Statuant pour la première fois sur la question, la Cour Suprême a rejeté, jeudi, définitivement les causes de Michel Marcotte et d’Usinage Pouliot contre la Ville de Longueuil, et Jon Breslaw contre la Ville de Montréal.

Dans des propos rapportés par la Presse Canadienne, le juge LeBel a expliqué que s’agissant d’une procédure plus compliquée que le recours individuel, le recours collectif pour annuler un règlement municipal risquait d'engorger inutilement les tribunaux. « Puisque le recours individuel en nullité opère erga omnes, s’il réussit, la déclaration de nullité atteint le but recherché pour l’ensemble des contribuables, sans qu’il soit nécessaire de passer par la voie collective » a-t-il précisé.

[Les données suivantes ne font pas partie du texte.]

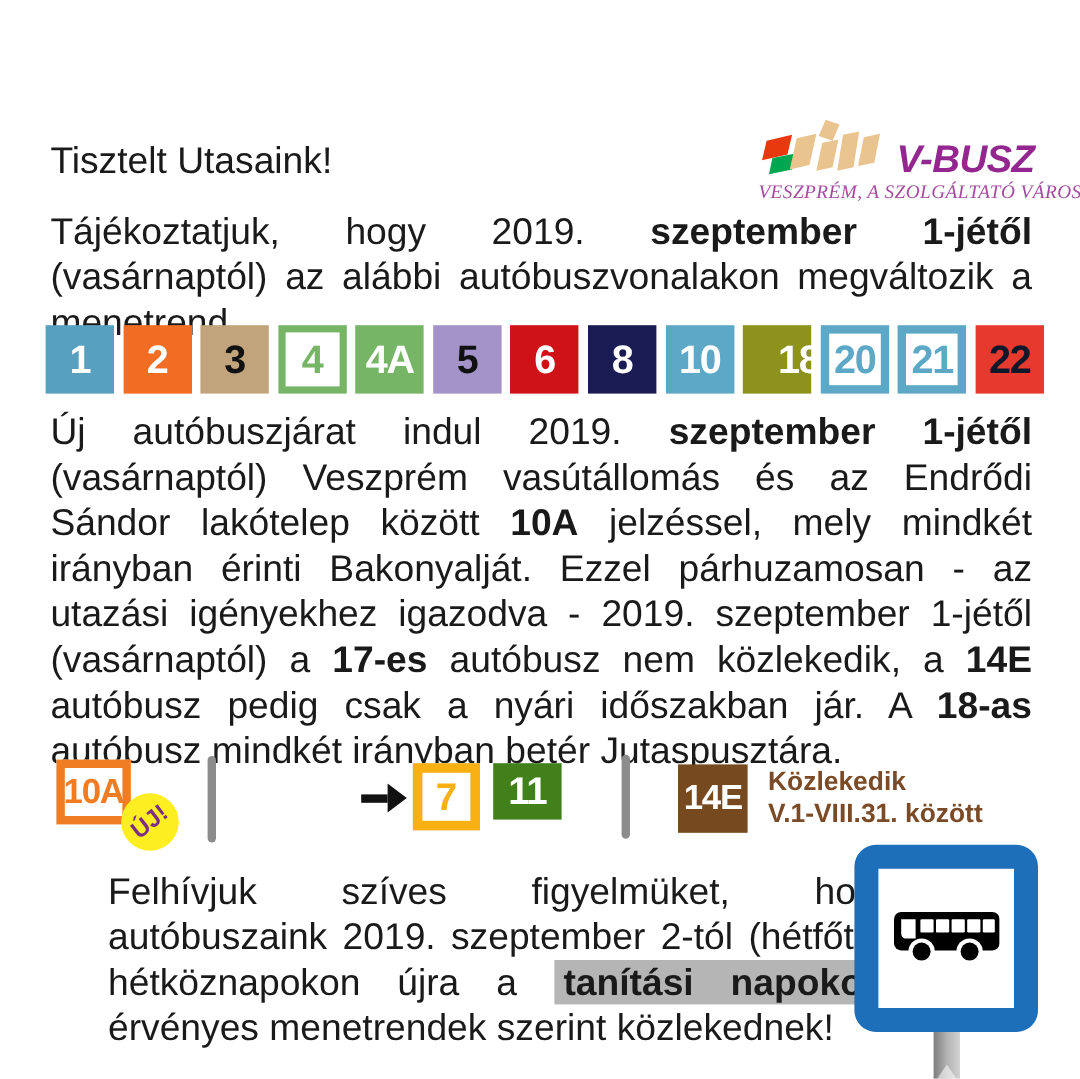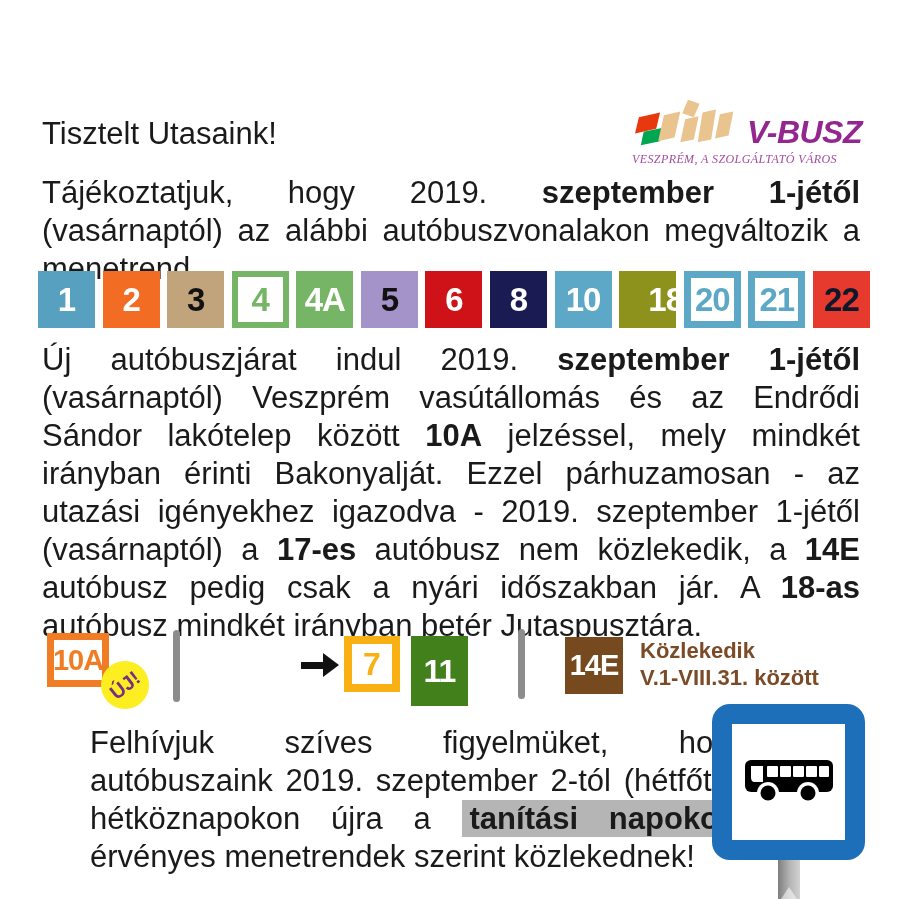"VESZPRÉM, A SZOLGÁLTATÓ VÁROS" .tagline { font-size: 12px -> 16px }
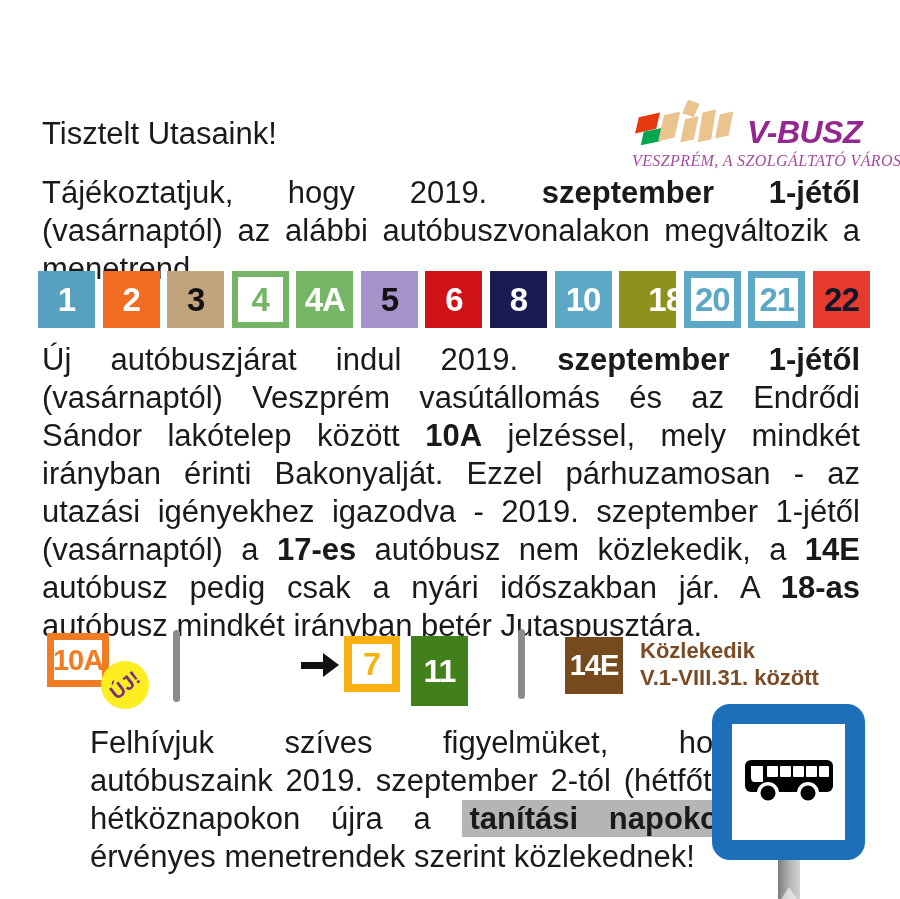"11" .b11 { height: 70px -> 47px }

Autre motif au rejet des causes engagées devant la Cour Suprême : le remboursement des montants versés en application des règlements municipaux contestés. Les neufs juges de la Cour suprême ont indiqué que la demande des trois parties était irrecevable car, pour rembourser les montants réclamés, la Ville devrait hausser les taxes imposées à tous ses citoyens afin de trouver l'argent nécessaire. « Débitrice des taxes perçues, la municipalité ne pourrait probablement pas rembourser celles-ci sans taxer à nouveau ses contribuables. Même les membres du groupe visé se trouveraient débiteurs des impôts nécessaires au remboursement de leurs créances », analyse le juge LeBel dans la décision Marcotte - Usinage Pouliot.

Succès donc pour les avocats des villes de Montréal et Longueuil, respectivement, les cabinets Fasken Martineau et Montgrain Gibeau. Le premier était opposé au cabinet Irving Mitchell Kalichman pour Jon Breslaw et le second au cabinet Borden Ladner Gervais pour Michel Marcotte et Usinage Pouliot.